From finitely additive to countably additive

There are several easy criterions other than those you have mentioned that, together with finite additivity, imply countable additivity (but they all end up implying countable subadditivity in the end).
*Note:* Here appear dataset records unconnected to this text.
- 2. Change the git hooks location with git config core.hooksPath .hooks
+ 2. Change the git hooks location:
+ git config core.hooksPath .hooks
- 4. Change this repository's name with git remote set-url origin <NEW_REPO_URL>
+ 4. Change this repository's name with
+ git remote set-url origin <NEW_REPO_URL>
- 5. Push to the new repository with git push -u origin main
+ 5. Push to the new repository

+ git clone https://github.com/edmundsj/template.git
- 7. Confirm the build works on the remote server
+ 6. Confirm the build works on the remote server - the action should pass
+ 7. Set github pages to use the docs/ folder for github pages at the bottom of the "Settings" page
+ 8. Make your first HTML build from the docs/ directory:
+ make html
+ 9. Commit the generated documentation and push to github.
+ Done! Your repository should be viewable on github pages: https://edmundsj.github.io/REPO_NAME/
Here are two examples:

1. If $\mu$ is finitely additive and continuous from below (that is, if $A_1\subset A_2\subset\cdots$ and $A=\bigcup_nA_n$, then $\mu(A_n)\to A$), then $\mu$ is countably additive: Take $\{A_n\}$ disjoint, and define $B_n=A_1\cup\cdots\cup A_n$. Then, $B_1\subset B_2\subset\cdots$ and $\bigcup_nB_n=\bigcup_nA_n$, and thus, finite additivity implies that $$\lim_{n\to\infty}\sum_{i=1}^n\mu(A_i)=\lim_{n\to\infty}\mu(B_n)=\mu\left(\bigcup_{n}A_n\right).$$

2. If $\mu$ is finitely additive and continuous from above at $\varnothing$ (that is, if $A_1\supset A_2\supset\cdots$ and $\bigcap_nA_n=\varnothing$, then $\mu(A_n)\to0$), then $\mu$ is countably additive: Take $\{A_n\}$ disjoint, and define $B_n=A_1\cup\cdots\cup A_n$. Then, $\bigcup_nB_n=\bigcup_nA_n$, and for every $m$, we have by finite additivity that $$\mu\left(\bigcup_nA_n\right)=\mu\left(B_m\cup\left(\bigcup_nA_n\right)\setminus B_m\right)=\mu\left(B_m\right)+\mu\left(\left(\bigcup_nA_n\right)\setminus B_m\right).$$ Now, we see that $\left(\bigcup_nA_n\right)\setminus B_1\supset\left(\bigcup_nA_n\right)\setminus B_2\supset\cdots$, and that $\bigcap_m\left(\left(\bigcup_nA_n\right)\setminus B_m\right)=\varnothing$. Thus, $$\mu\left(\bigcup_nA_n\right)=\lim_{m\to\infty}\left[\mu\left(B_m\right)+\mu\left(\left(\bigcup_nA_n\right)\setminus B_m\right)\right]=\lim_{m\to\infty}\mu(B_m)+0.$$ Since $\mu(B_m)=\sum_{i=1}^m\mu(A_i)$ for each $m$, this implies countable additivity.